Return verbatim the line containing "Rivestimento sella ponza" together with all lines that follow it, through the end of the records.

Revision comparison data
•••••

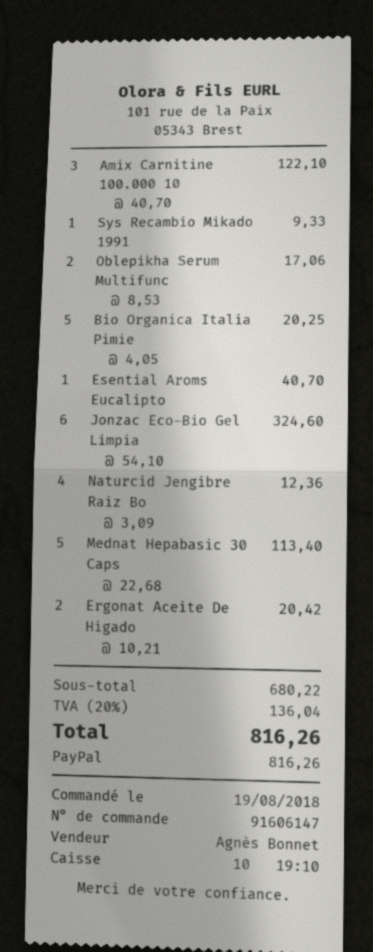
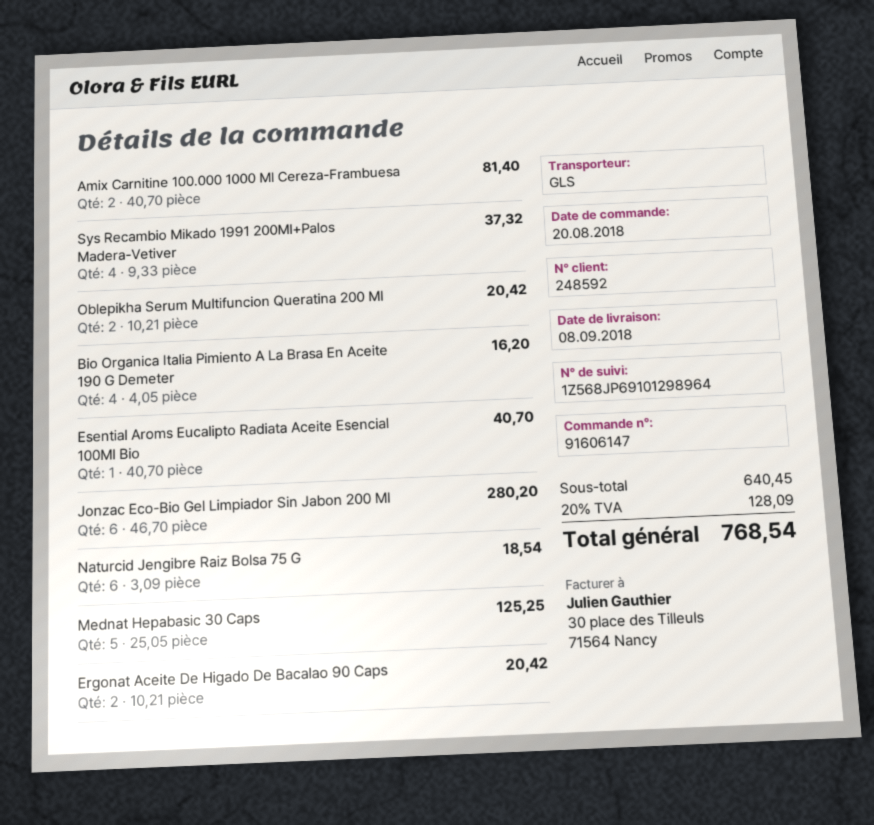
order date: 2018-08-19 -> 2018-08-20
Amix Carnitine 100.000 10: 3 x 40.70 = 122.10 -> 2 x 40.70 = 81.40
Sys Recambio Mikado 1991: 1 x 9.33 = 9.33 -> 4 x 9.33 = 37.32
Oblepikha Serum Multifunc: 2 x 8.53 = 17.06 -> 2 x 10.21 = 20.42
Bio Organica Italia Pimie: 5 x 4.05 = 20.25 -> 4 x 4.05 = 16.20
Jonzac Eco-Bio Gel Limpia: 6 x 54.10 = 324.60 -> 6 x 46.70 = 280.20
Naturcid Jengibre Raiz Bo: 4 x 3.09 = 12.36 -> 6 x 3.09 = 18.54
Mednat Hepabasic 30 Caps: 5 x 22.68 = 113.40 -> 5 x 25.05 = 125.25
subtotal: 680.22 -> 640.45
tax: 20% = 136.04 -> 20% = 128.09
total: 816.26 -> 768.54

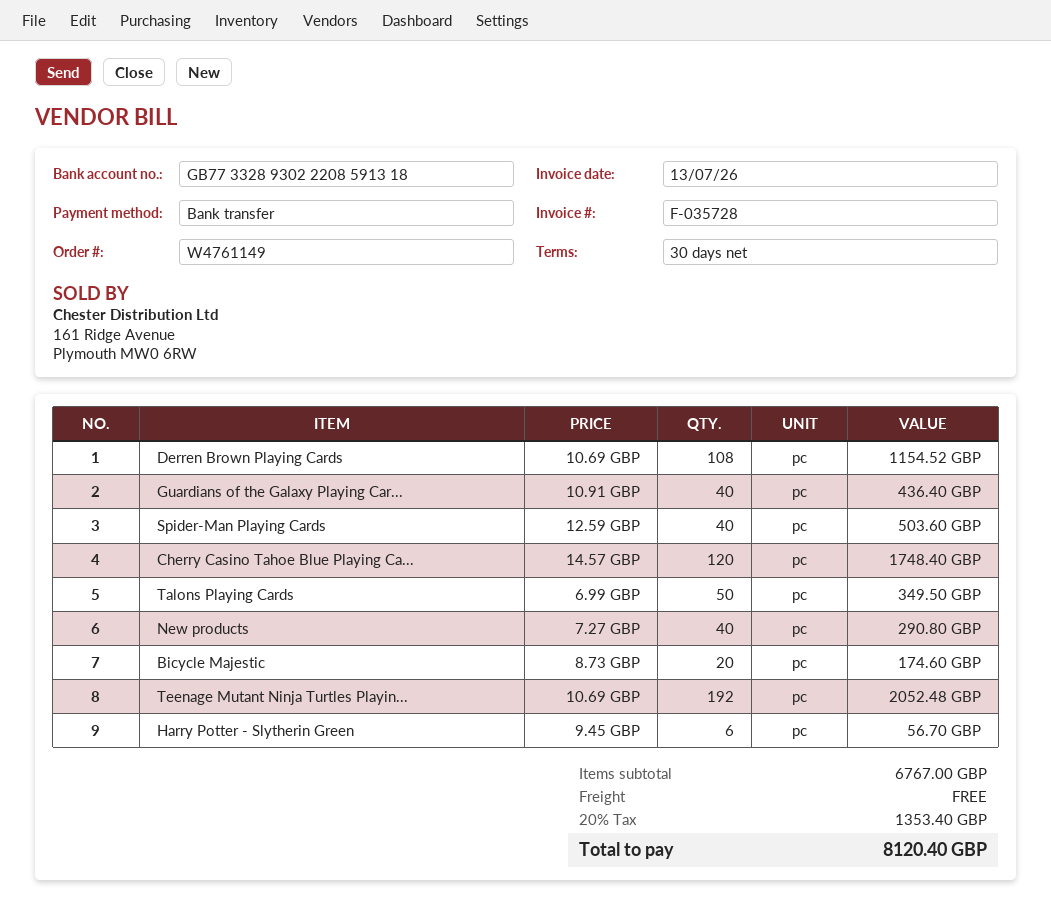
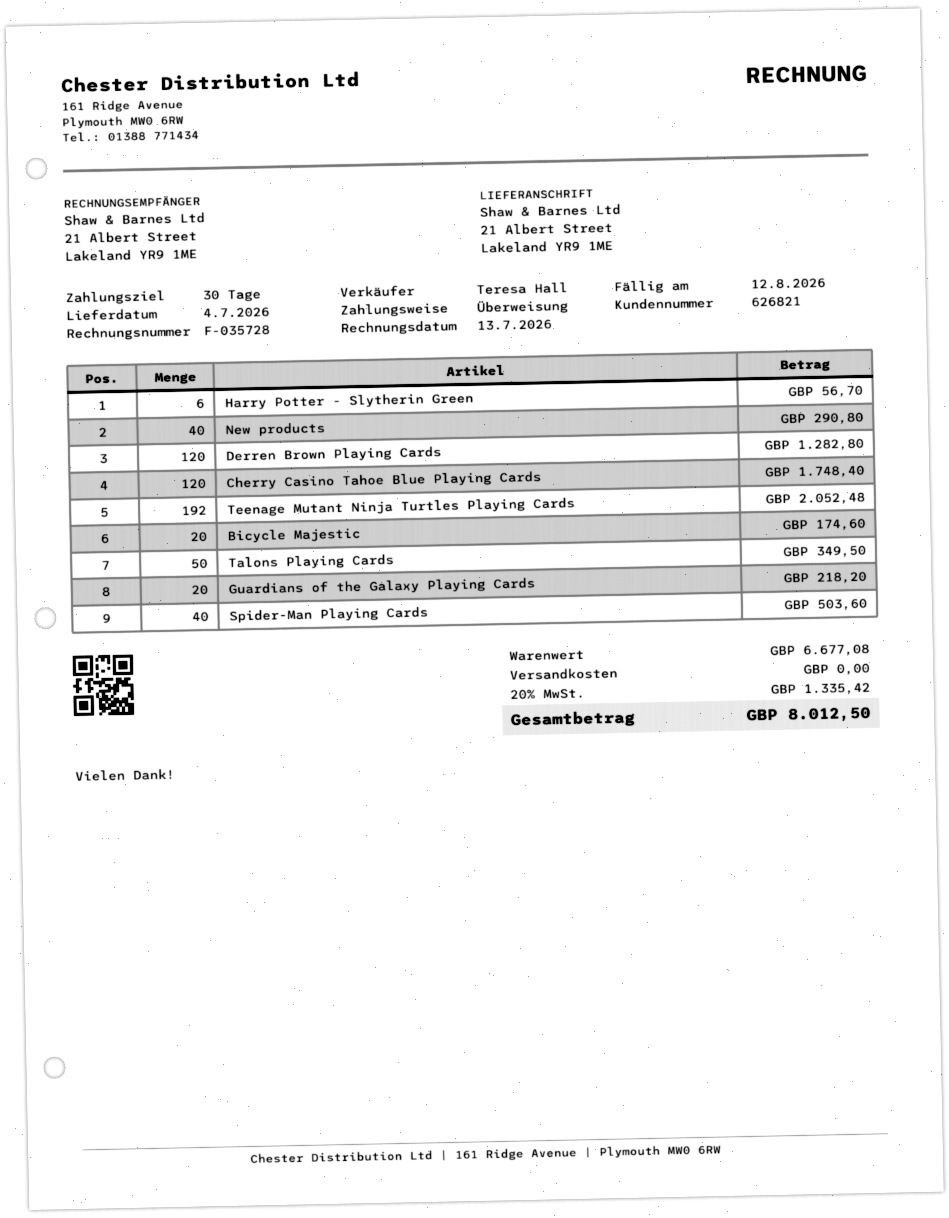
Derren Brown Playing Cards: 108 for 1154.52 -> 120 for 1282.80
Guardians of the Galaxy Playing Car...: 40 for 436.40 -> 20 for 218.20
subtotal: 6767.00 -> 6677.08
tax: 20% = 1353.40 -> 20% = 1335.42
total: 8120.40 -> 8012.50

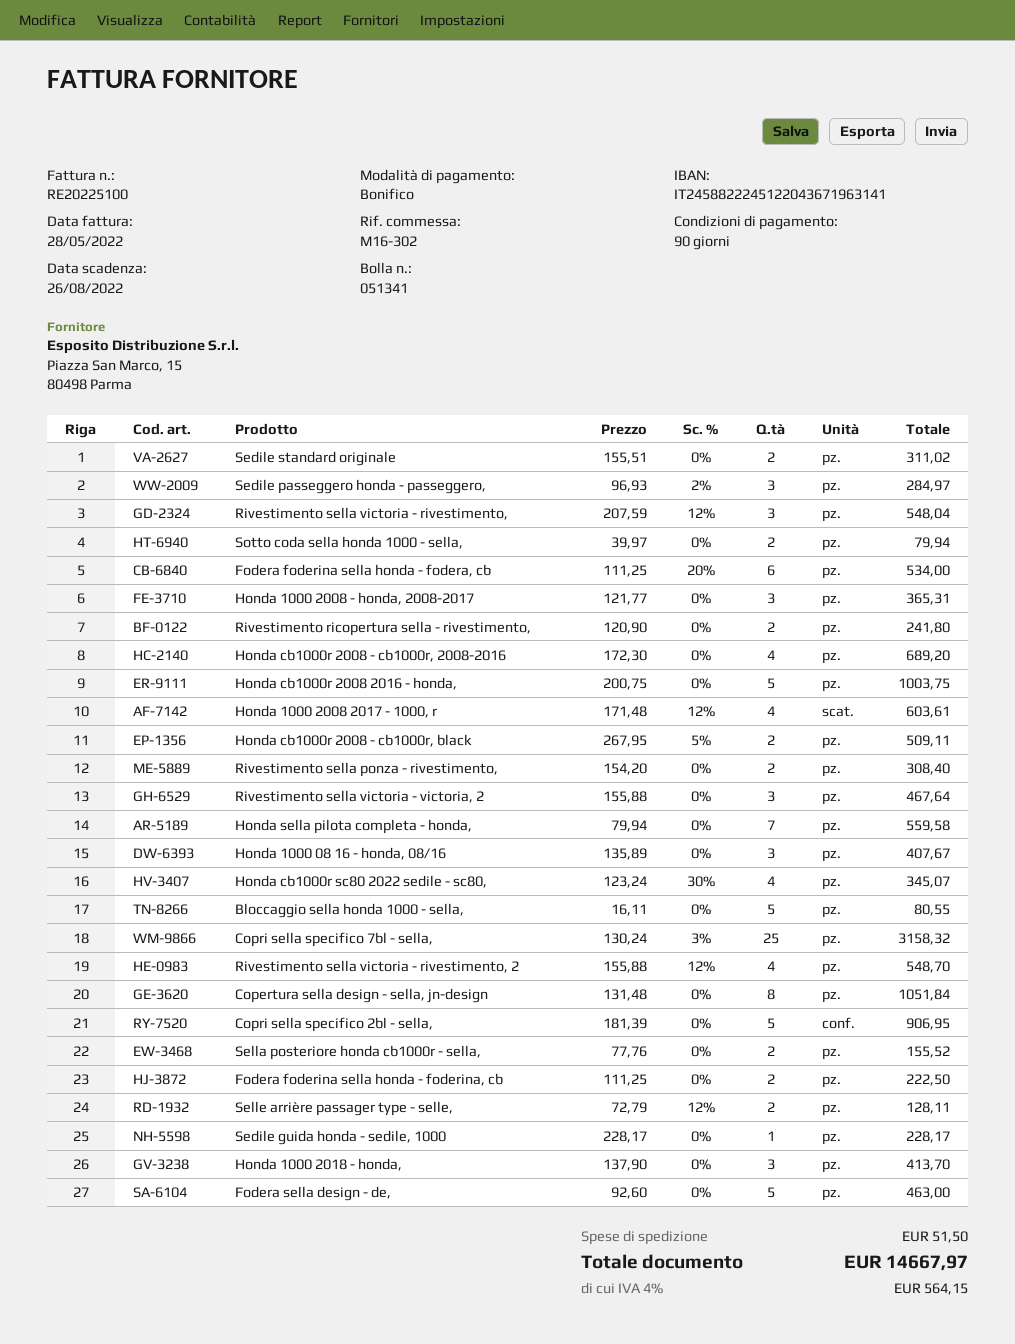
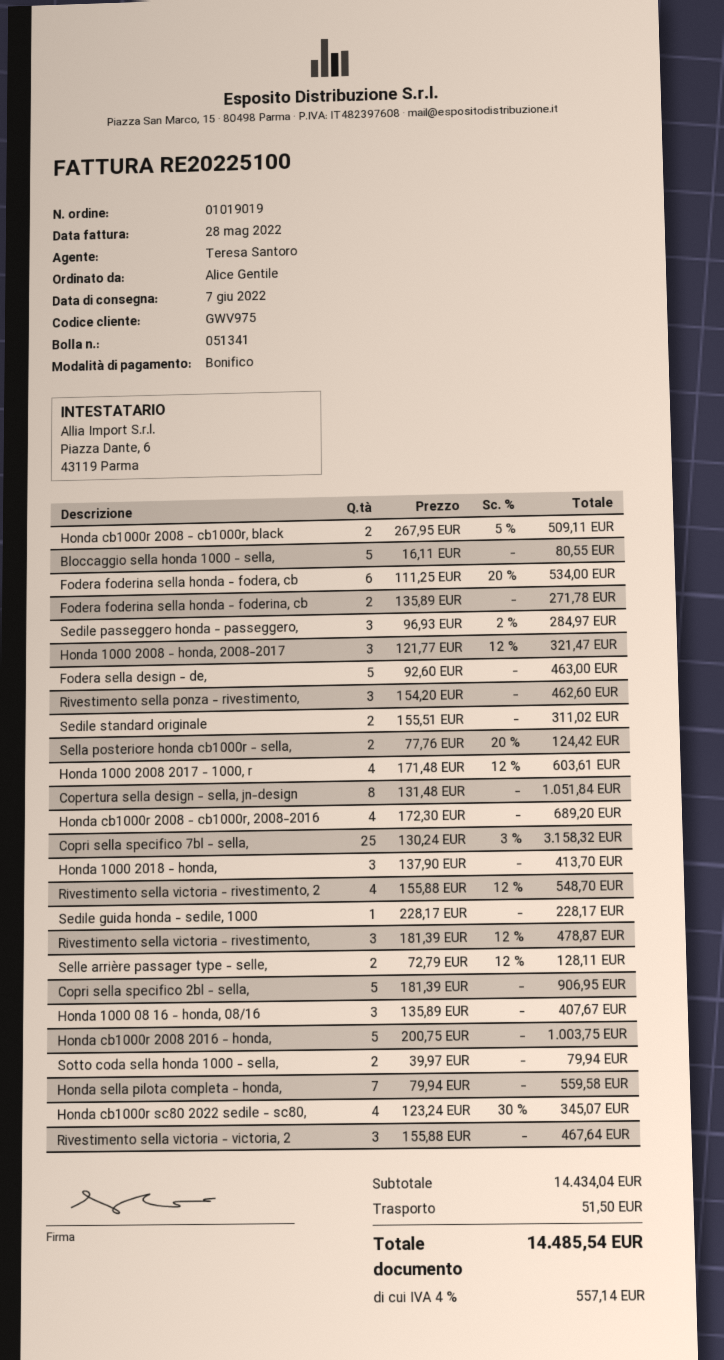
Rivestimento sella victoria - rivestimento,: 3 x 207.59 - 12% = 548.04 -> 3 x 181.39 - 12% = 478.87
Honda 1000 2008 - honda, 2008-2017: 3 x 121.77 = 365.31 -> 3 x 121.77 - 12% = 321.47
Rivestimento ricopertura sella - rivestimento,: 2 x 120.90 = 241.80 -> none
Rivestimento sella ponza - rivestimento,: 2 x 154.20 = 308.40 -> 3 x 154.20 = 462.60
Sella posteriore honda cb1000r - sella,: 2 x 77.76 = 155.52 -> 2 x 77.76 - 20% = 124.42
Fodera foderina sella honda - foderina, cb: 2 x 111.25 = 222.50 -> 2 x 135.89 = 271.78
tax: 4% = 564.15 -> 4% = 557.14
total: 14667.97 -> 14485.54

•••••

Solution:
Rivestimento sella ponza - rivestimento,: 2 x 154.20 = 308.40 -> 3 x 154.20 = 462.60
Sella posteriore honda cb1000r - sella,: 2 x 77.76 = 155.52 -> 2 x 77.76 - 20% = 124.42
Fodera foderina sella honda - foderina, cb: 2 x 111.25 = 222.50 -> 2 x 135.89 = 271.78
tax: 4% = 564.15 -> 4% = 557.14
total: 14667.97 -> 14485.54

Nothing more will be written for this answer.